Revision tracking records
Content starts
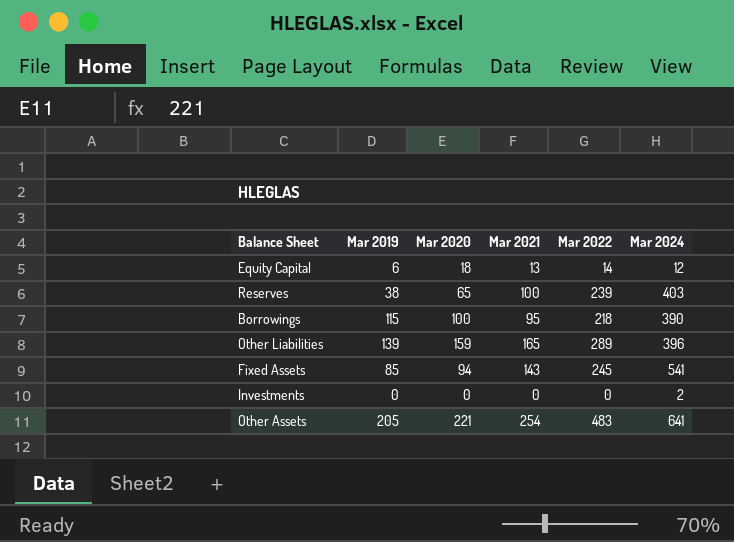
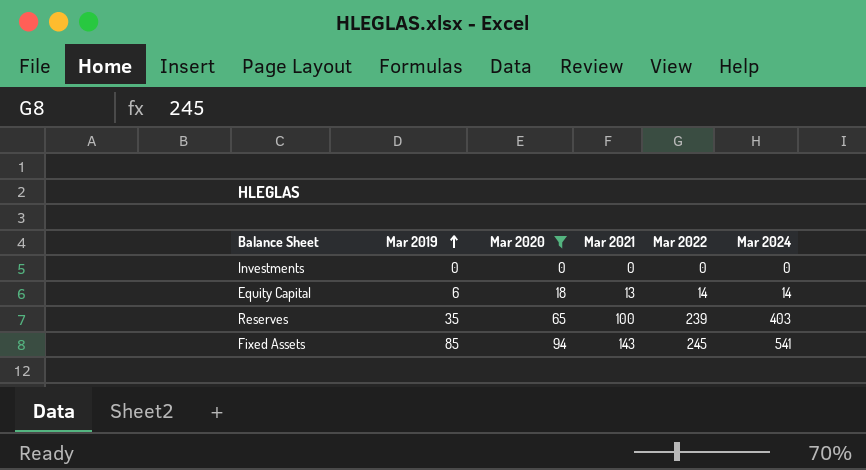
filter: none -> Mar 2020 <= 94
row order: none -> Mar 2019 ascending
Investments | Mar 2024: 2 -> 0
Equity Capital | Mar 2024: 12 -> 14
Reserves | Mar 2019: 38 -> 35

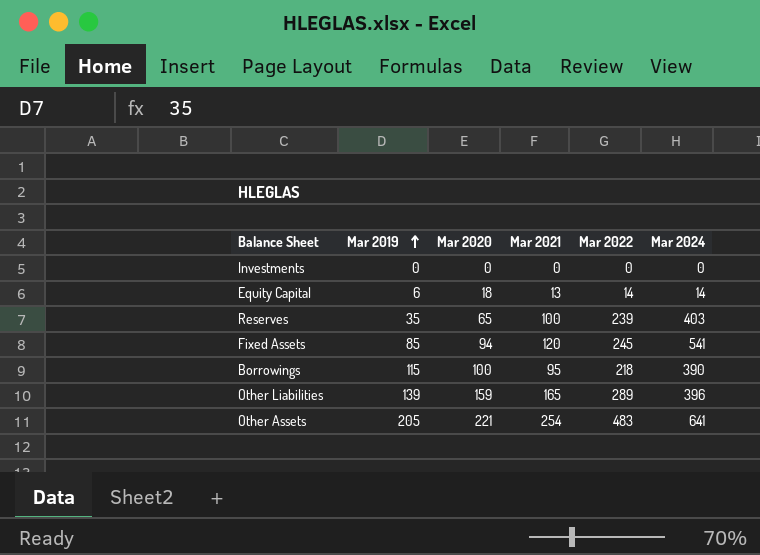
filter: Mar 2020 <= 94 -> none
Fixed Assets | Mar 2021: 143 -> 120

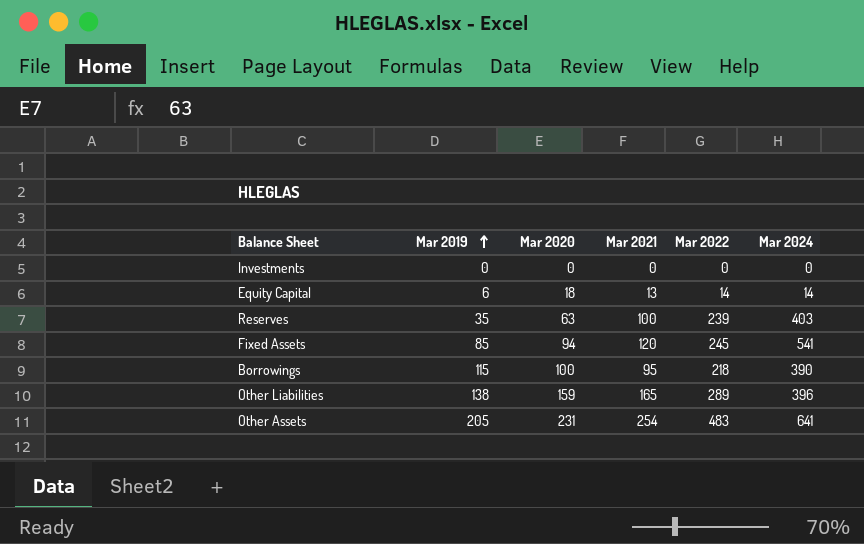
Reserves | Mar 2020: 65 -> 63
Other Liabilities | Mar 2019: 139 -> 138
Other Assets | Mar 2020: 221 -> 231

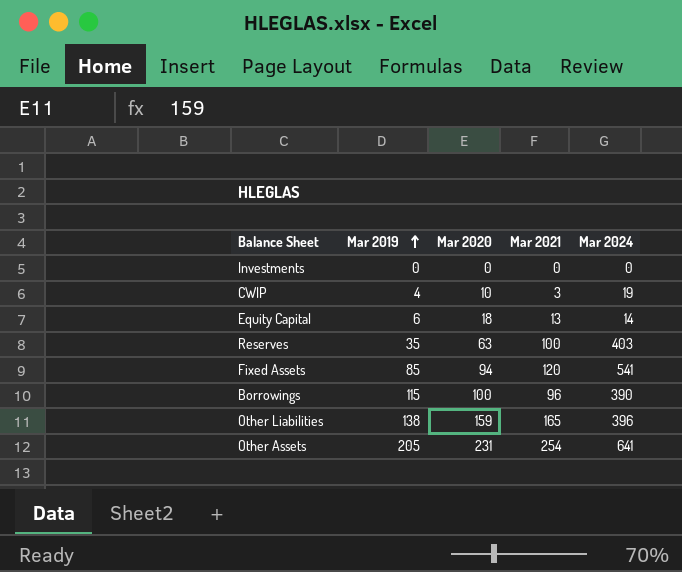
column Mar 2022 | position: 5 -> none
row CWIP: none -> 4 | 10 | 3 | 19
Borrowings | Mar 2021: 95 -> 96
Content ends
## WHAT YOU NEED TO DO:
Once the pictures are set aside, write out the entries verbatim.

## RESULT OF THIS TASK:
filter: none -> Mar 2020 <= 94
row order: none -> Mar 2019 ascending
Investments | Mar 2024: 2 -> 0
Equity Capital | Mar 2024: 12 -> 14
Reserves | Mar 2019: 38 -> 35

filter: Mar 2020 <= 94 -> none
Fixed Assets | Mar 2021: 143 -> 120

Reserves | Mar 2020: 65 -> 63
Other Liabilities | Mar 2019: 139 -> 138
Other Assets | Mar 2020: 221 -> 231

column Mar 2022 | position: 5 -> none
row CWIP: none -> 4 | 10 | 3 | 19
Borrowings | Mar 2021: 95 -> 96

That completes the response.